Just one point off of Cedeno in 1973 was a little bit of a surprise, none other than Garry Maddox, the "Secretary of Defense", who had a very nice first truly full season in the Big Leagues with his .319 batting average along with 187 hits, 30 doubles, 10 triples and 11 homers, with 76 RBIs and 81 runs scored.
Just two years later he'd find himself East as a member of the Philadelphia Phillies, where he'd take home eight Gold Gloves for his stellar defensive play, and be part of some solid teams with others like Greg Luzinski, Mike Schmidt, Steve Carlton and Larry Bowa.
Well there you have it! The top-three batters of the National League in 1973.
Next week, the American League!

Saturday, September 18, 2021


Next up in my on-going "On Card All-Star" thread where I slap a big beautiful All-Star banner on a player's base card instead of the dreaded separate All-Star card Topps created in none other than the greatest backstop there ever was, Johnny Bench of the Cincinnati Reds:

Bench was coming off his sixth straight All-Star nod in six full seasons in the Big Leagues, as well as taking home his sixth straight Gold Glove.
Bench already had two MVP’s under his belt by the time this card would have hit the market, and was just about to become a two-time world champion with two straight World Series wins in 1975 and 1976 against the Boston Red Sox and New York Yankees respectively.
He would put together a career rarely seen by ANY player, let alone a catcher: 14 all-star games, 10 Gold Gloves, two home run titles and three RBI titles, all while donning the “tools of ignorance” for 17 seasons, all with the Reds.

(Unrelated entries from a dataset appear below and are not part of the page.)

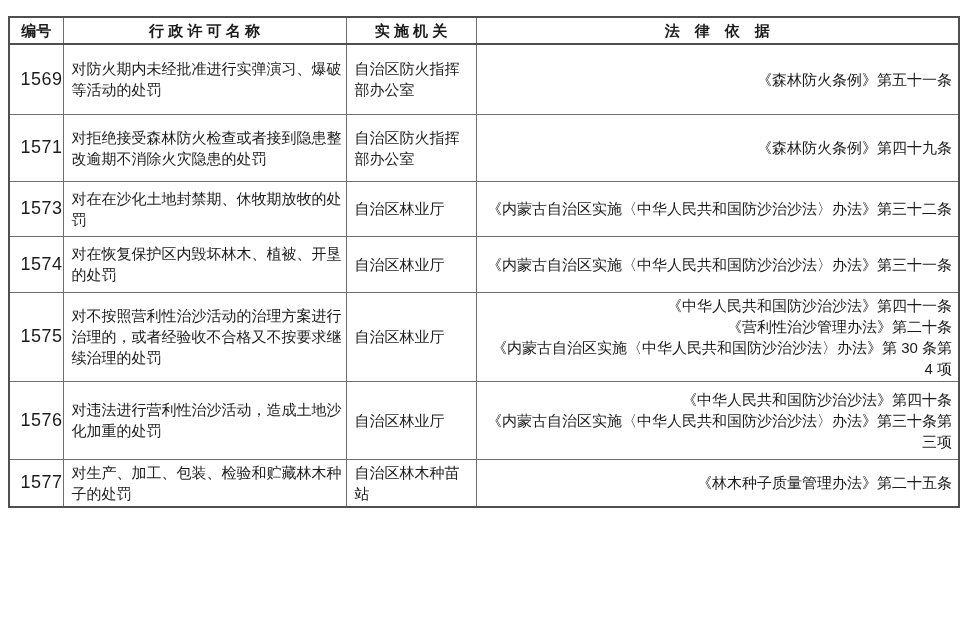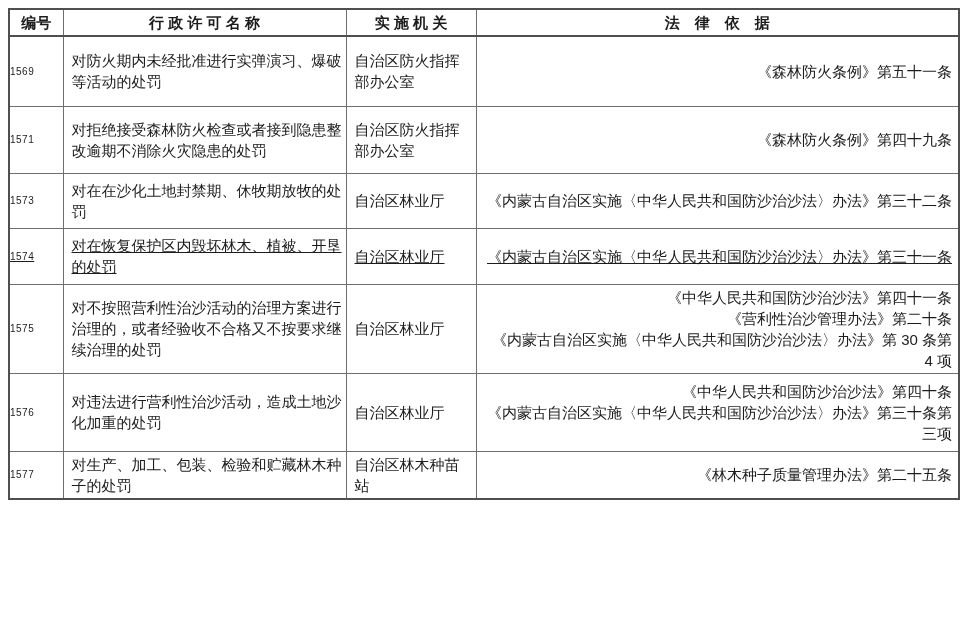--- a/index.html
+++ b/index.html
@@ -11,21 +11,21 @@
     position: relative;
     width: 967px;
     height: 633px;
     background: #ffffff;
     overflow: hidden;
     font-family: "Liberation Sans", sans-serif;
   }
   table.license-table {
     position: absolute;
     left: 8px;
-    top: 8px;
+    top: 16px;
     width: 950px;
     border-collapse: collapse;
     table-layout: fixed;
     font-size: 15px;
     color: #1c1c1c;
     border: 2px solid #4f4f4f;
   }
   table.license-table th,
   table.license-table td {
     border: 1px solid #6e6e6e;
@@ -36,22 +36,22 @@
   table.license-table thead th {
     border-bottom: 2px solid #4f4f4f;
     font-weight: bold;
     text-align: center;
     white-space: pre;
     height: 25px;
     padding: 0;
     font-size: 15px;
   }
   td.cell-num {
-    text-align: left;
-    font-size: 10px;
+    text-align: right;
+    font-size: 18px;
     letter-spacing: 0.5px;
     padding: 0;
   }
   td.cell-name {
     padding: 2px 4px 2px 8px;
     text-align: left;
   }
   td.cell-agency {
     padding: 2px 4px 2px 8px;
     text-align: left;
@@ -102,21 +102,21 @@
           </td>
         </tr>
         <tr style="height: 55px;">
           <td class="cell-num">1573</td>
           <td class="cell-name">对在在沙化土地封禁期、休牧期放牧的处罚</td>
           <td class="cell-agency">自治区林业厅</td>
           <td class="cell-basis">
             <span class="basis-line">《内蒙古自治区实施〈中华人民共和国防沙治沙法〉办法》第三十二条</span>
           </td>
         </tr>
-        <tr style="height: 56px; text-decoration: underline;">
+        <tr style="height: 56px;">
           <td class="cell-num">1574</td>
           <td class="cell-name">对在恢复保护区内毁坏林木、植被、开垦的处罚</td>
           <td class="cell-agency">自治区林业厅</td>
           <td class="cell-basis">
             <span class="basis-line">《内蒙古自治区实施〈中华人民共和国防沙治沙法〉办法》第三十一条</span>
           </td>
         </tr>
         <tr style="height: 84px;">
           <td class="cell-num">1575</td>
           <td class="cell-name">对不按照营利性治沙活动的治理方案进行治理的，或者经验收不合格又不按要求继续治理的处罚</td>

Friday, September 17, 2021


Coming up to the end of my long-running 1978 "30 Home Run Club" series, and today we have another Chicago White Sox slugger, Richie Zisk, who had himself an excellent 1977 campaign:

Zisk, who was sent from the Pittsburgh Pirates to the White Sox in the Rich Gossage deal, had one of his best years in the Majors in his only season there, hitting a career high 30 home runs and 101 runs batted in.
He was named All-Star for the first time, and was part of the "South Side Hitmen" lineup that included Oscar Gamble, Eric Soderholm and Chet Lemon, fan favorites who hit a (then) high 192 homers as a team.
Though he'd have a few more solid years left as a Major Leaguer, he'd never reach more than 22 homers in any one season before he retired in 1983.
He'd end up playing for 13-years, hitting 207 home runs with 792 RBI's and 681 runs scored with a nice .287 batting average over 1453 games and 5144 at-bats.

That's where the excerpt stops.